Other medications being used in the treatment of macular oedema include intravitreal bevacizumab (Avastin) and ranibizumab (Lucentis). Bevacizumab is a recombinant humanised monoclonal antibody that blocks the growth of blood vessels by inhibiting vascular endothelial growth factor A (VEGF-A). Ranibizumab is a monoclonal antibody fragment that also blocks the growth of blood vessels. Combinations of some of these medications with focal laser treatment have been investigated in the DRCR.net clinical trials and have proven efficacy.

Treatment for Proliferative Diabetic Retinopathy?

Proliferative retinopathy is treated with laser surgery. Panretinal photocoagulation (also known as scatter photocoagulation) is the preferred form of treatment of proliferative diabetic retinopathy. Panretinal laser involves the application of typically between 1500 and 2000 laser spots to the majority of the retina, sparing the macula – the region serving central vision. The Diabetic Retinopathy Study has found that adequate panretinal photocoagulation reduces the risk of severe visual loss (< 5/200) by more than 50%.

The exact mechanism by which laser therapy works is not entirely understood. One theory is that by destroying the hypoxic retina, the production of vasoproliferative factors such as VEGF is reduced which then decreases the rate of neovascularisation. Another theory is that photocoagulation allows increased diffusion of oxygen from the choroid to the retinal circulation. The enhanced oxygen delivery also down-regulates vasoproliferative factor production and subsequent neovascularization.

Surgery may be required to treat advanced diabetic retinopathy. The most common reasons for surgery are for the treatment of bleeding into the vitreous (jelly-like substance within the eye) of the eye that obscures vision, or pulling on the retina exerted by fibrous scar tissue that can cause the retina to detach (tractional retinal detachment). In these cases, a surgical procedure known as vitrectomy is performed, where the vitreous is removed and replaced with a saline solution, gas or silicone oil. According to The Diabetic Retinopathy Vitrectomy Study, vitrectomy is advisable for eyes with vitreous hemorrhage that fails to resolve spontaneously within 6 months.
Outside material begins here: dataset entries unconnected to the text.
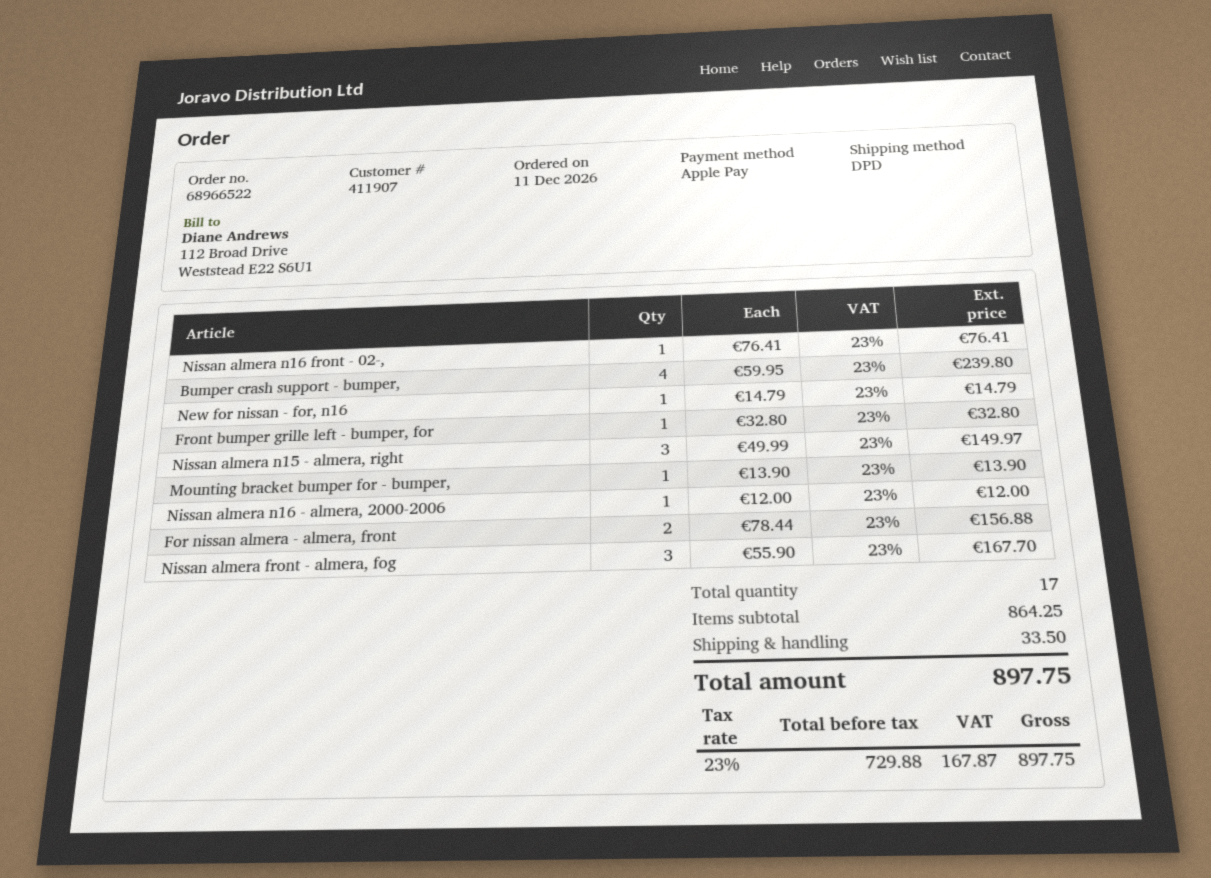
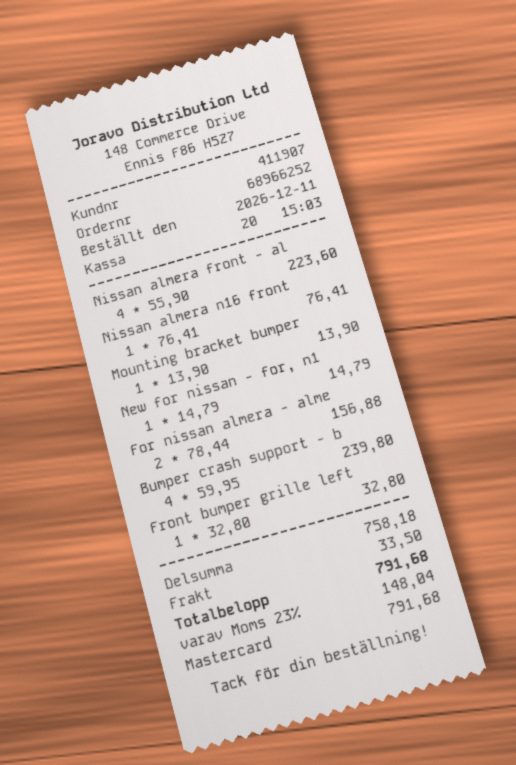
order number: 68966522 -> 68966252
payment method: Apple Pay -> Mastercard
Nissan almera n15 - almera, right: 3 x 49.99 = 149.97 -> none
Nissan almera n16 - almera, 2000-2006: 1 x 12.00 = 12.00 -> none
Nissan almera front - almera, fog: 3 x 55.90 = 167.70 -> 4 x 55.90 = 223.60
subtotal: 864.25 -> 758.18
tax: 23% = 167.87 -> 23% = 148.04
total: 897.75 -> 791.68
Can Diabetic Retinopathy Be Prevented?

The Diabetes Control and Complications Trial and United Kingdom Prospective Diabetes Study were large randomised clinical trials that demonstrated the importance of tight glucose control with respect to reducing the incidence and progression of diabetes complications, including diabetic retinopathy for both type I and type II diabetes.

All individuals with diabetes should be aware of the importance of regular dilated retinal examinations. Early diagnosis and treatment of diabetic retinopathy can help prevent blindness in more than 90% of cases. In spite of treatment, however, individuals can sometimes still lose vision.